Input data:
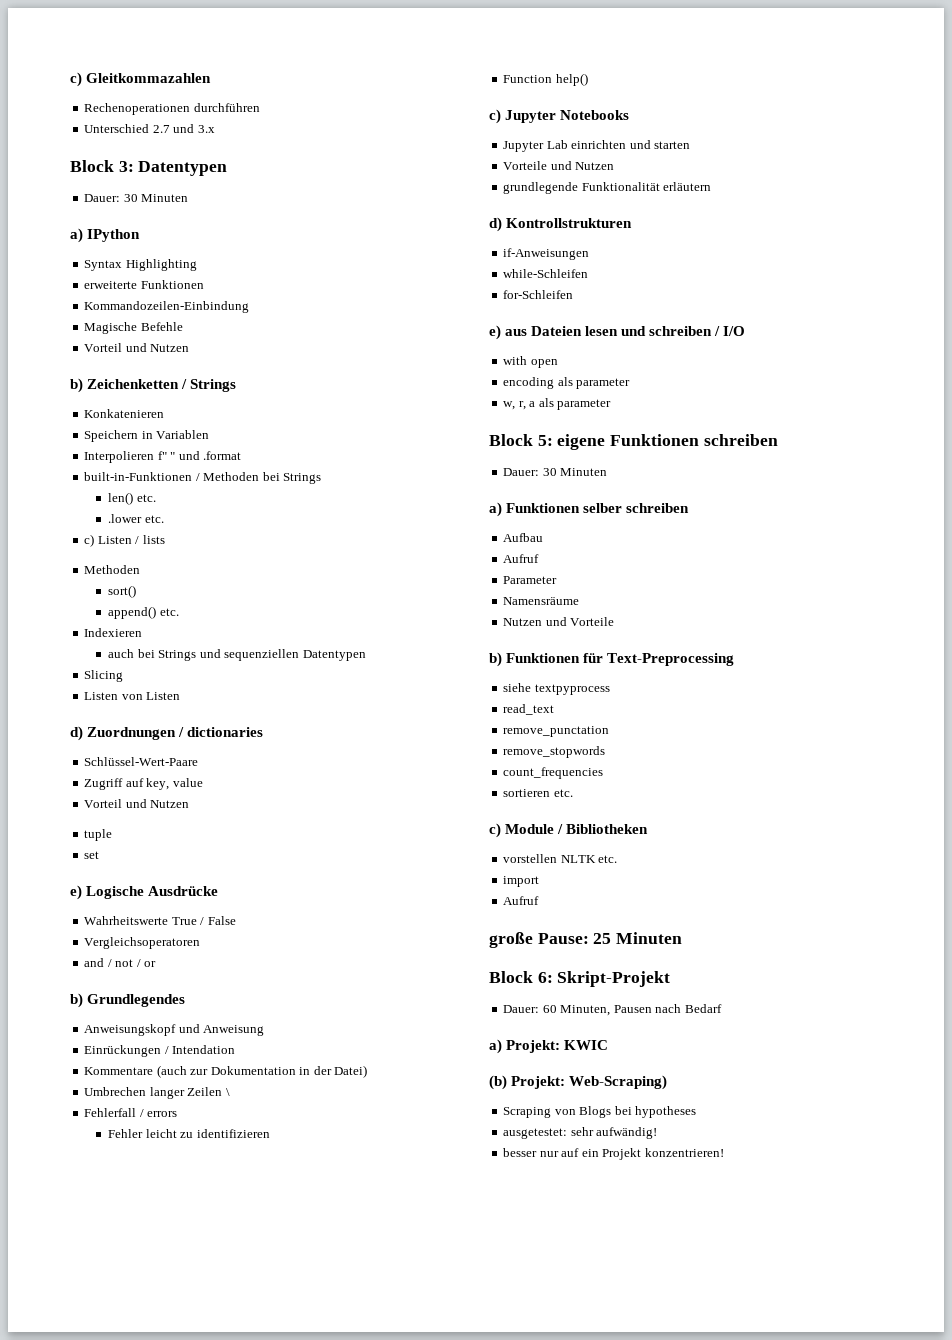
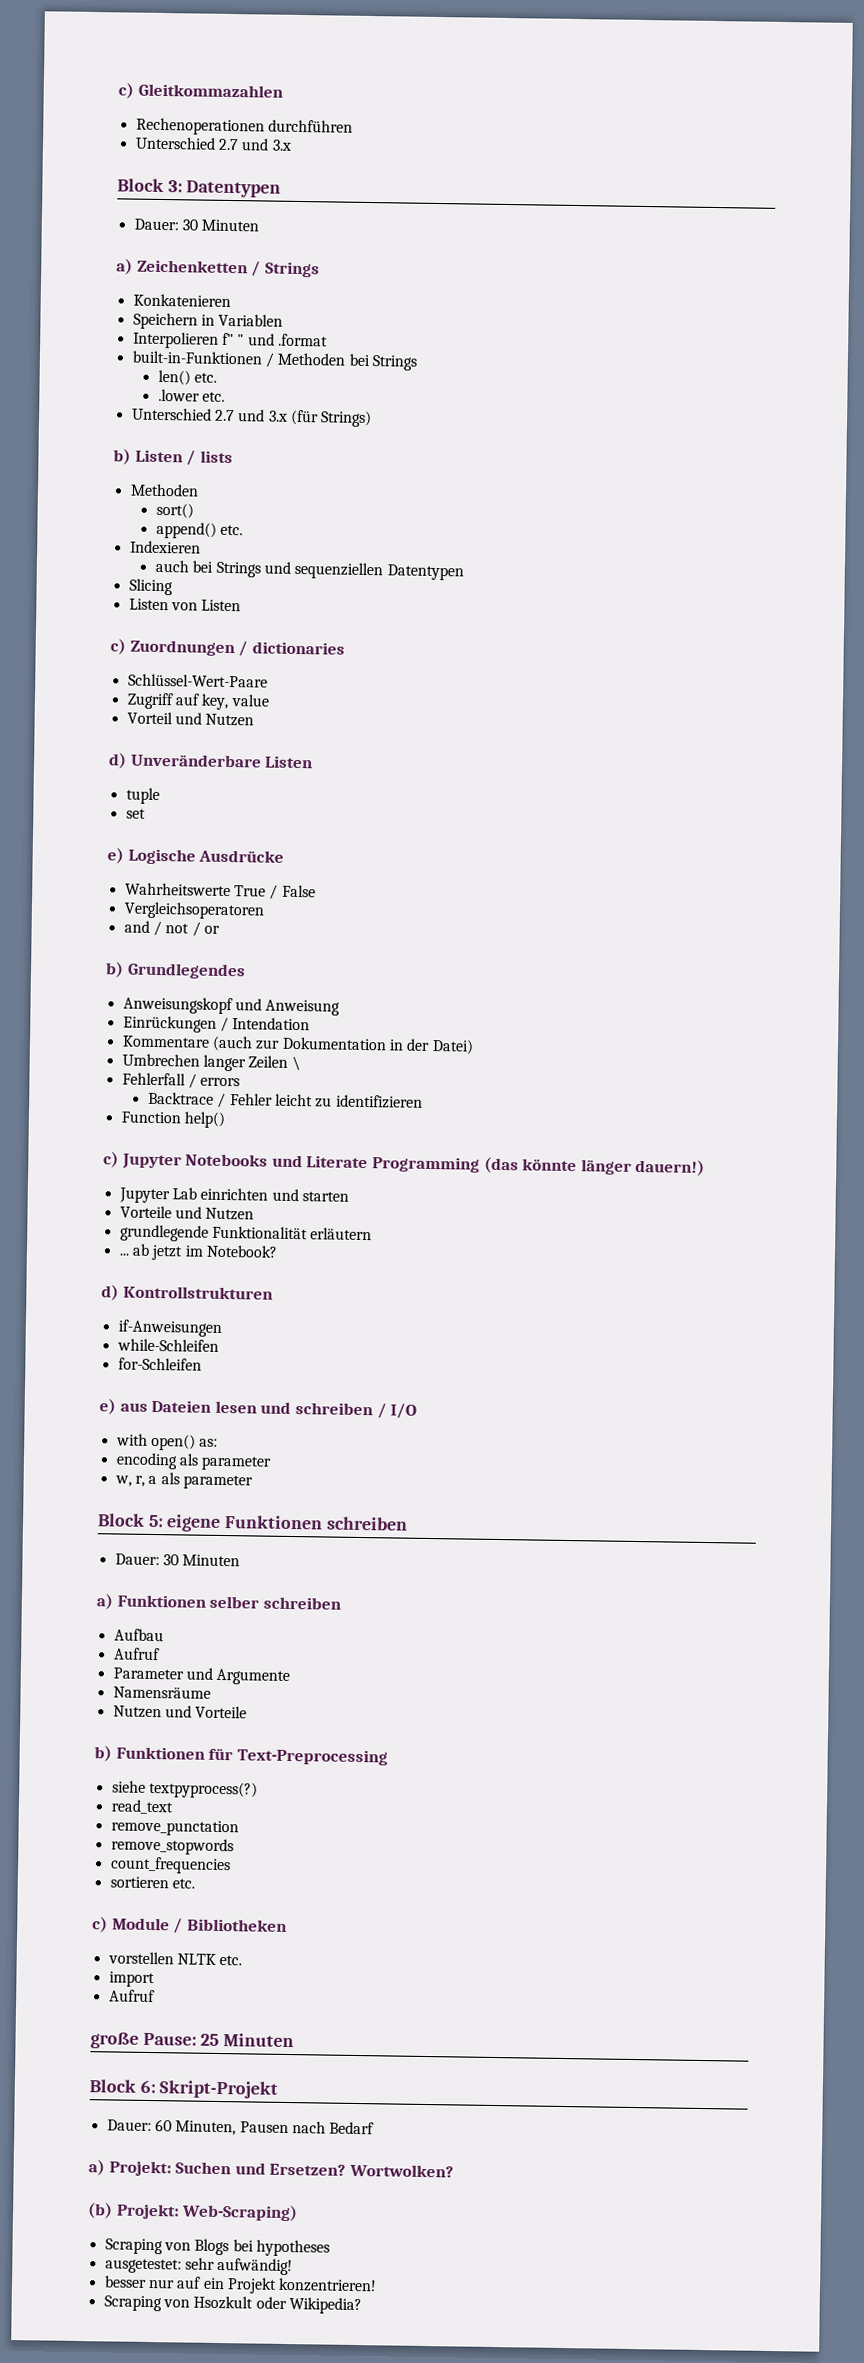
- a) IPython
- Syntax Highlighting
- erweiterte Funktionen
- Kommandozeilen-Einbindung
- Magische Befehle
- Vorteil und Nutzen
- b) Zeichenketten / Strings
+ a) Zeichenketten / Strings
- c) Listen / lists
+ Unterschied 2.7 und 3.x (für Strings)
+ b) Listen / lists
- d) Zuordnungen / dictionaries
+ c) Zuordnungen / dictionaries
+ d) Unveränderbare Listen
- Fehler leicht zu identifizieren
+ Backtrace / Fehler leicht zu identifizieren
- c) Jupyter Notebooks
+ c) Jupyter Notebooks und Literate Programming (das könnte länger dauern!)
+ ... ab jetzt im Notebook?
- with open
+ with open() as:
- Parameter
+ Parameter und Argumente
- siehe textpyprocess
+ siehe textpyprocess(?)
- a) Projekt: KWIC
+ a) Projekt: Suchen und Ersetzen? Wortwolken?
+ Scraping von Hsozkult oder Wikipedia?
---
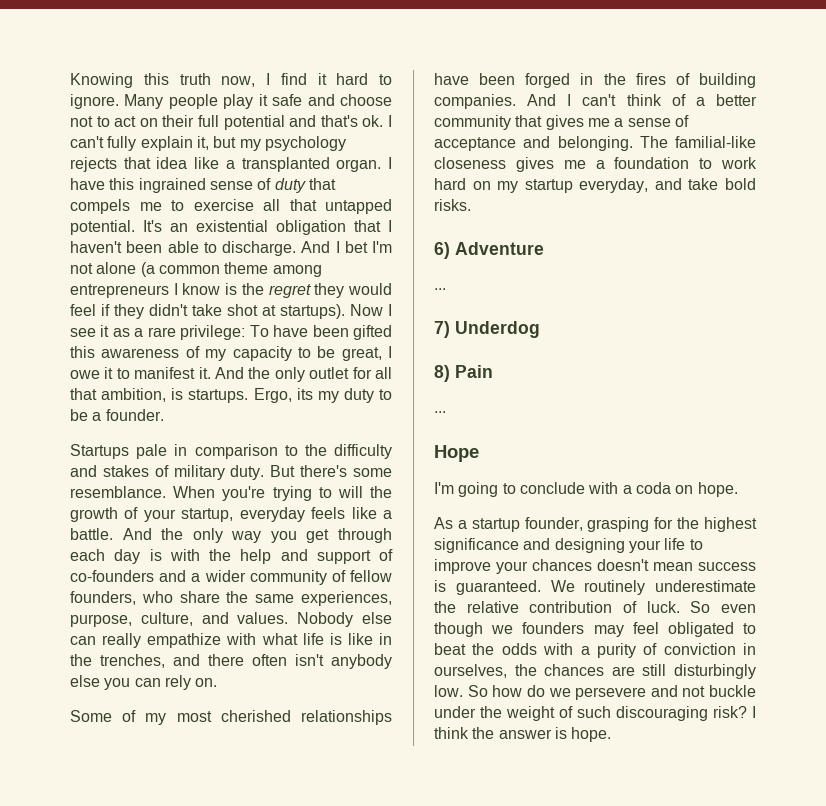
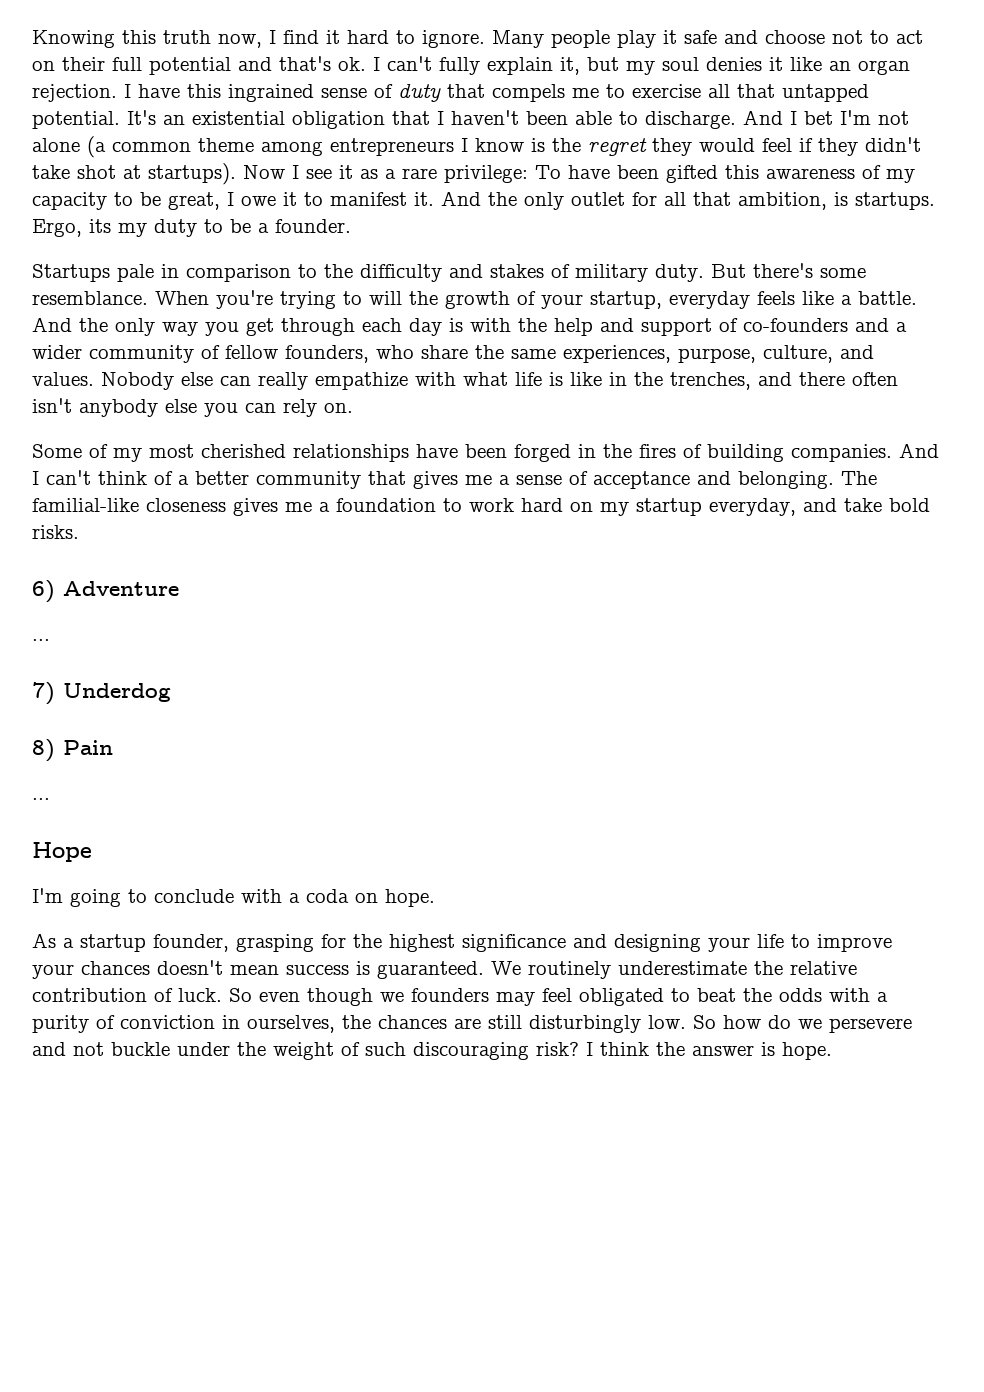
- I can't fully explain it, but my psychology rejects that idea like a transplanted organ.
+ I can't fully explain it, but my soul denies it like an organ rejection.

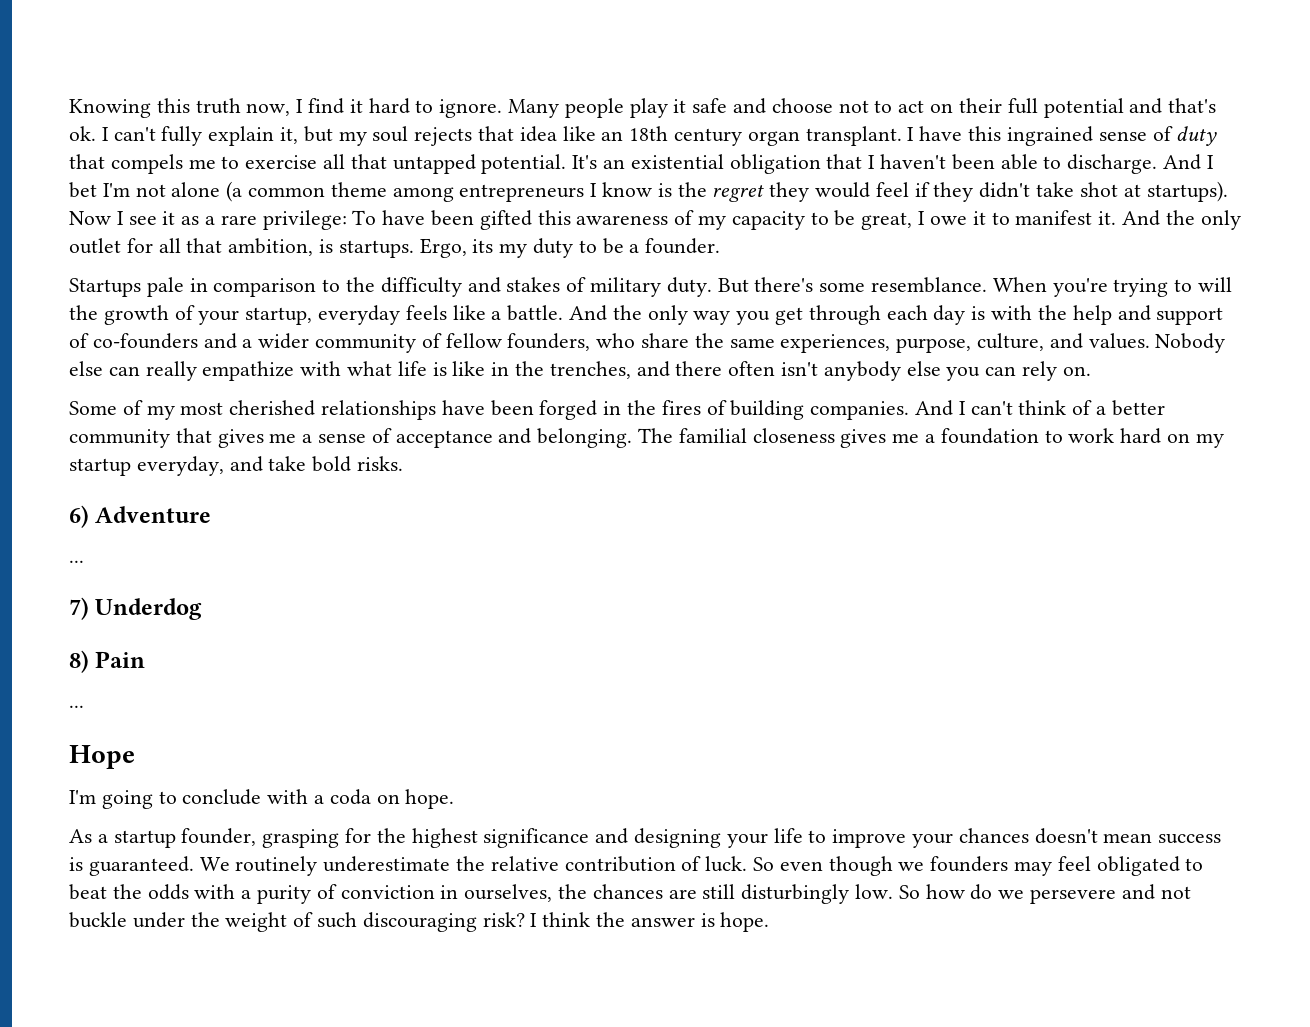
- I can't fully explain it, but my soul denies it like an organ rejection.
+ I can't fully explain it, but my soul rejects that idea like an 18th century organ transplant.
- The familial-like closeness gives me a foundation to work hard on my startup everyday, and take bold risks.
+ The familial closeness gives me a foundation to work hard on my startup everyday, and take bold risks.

Your task: Using the data above, reproduce exactly the lines between those holding "- a) IPython" and "- c) Jupyter Notebooks", inclusive, and no others.

Solution:
- a) IPython
- Syntax Highlighting
- erweiterte Funktionen
- Kommandozeilen-Einbindung
- Magische Befehle
- Vorteil und Nutzen
- b) Zeichenketten / Strings
+ a) Zeichenketten / Strings
- c) Listen / lists
+ Unterschied 2.7 und 3.x (für Strings)
+ b) Listen / lists
- d) Zuordnungen / dictionaries
+ c) Zuordnungen / dictionaries
+ d) Unveränderbare Listen
- Fehler leicht zu identifizieren
+ Backtrace / Fehler leicht zu identifizieren
- c) Jupyter Notebooks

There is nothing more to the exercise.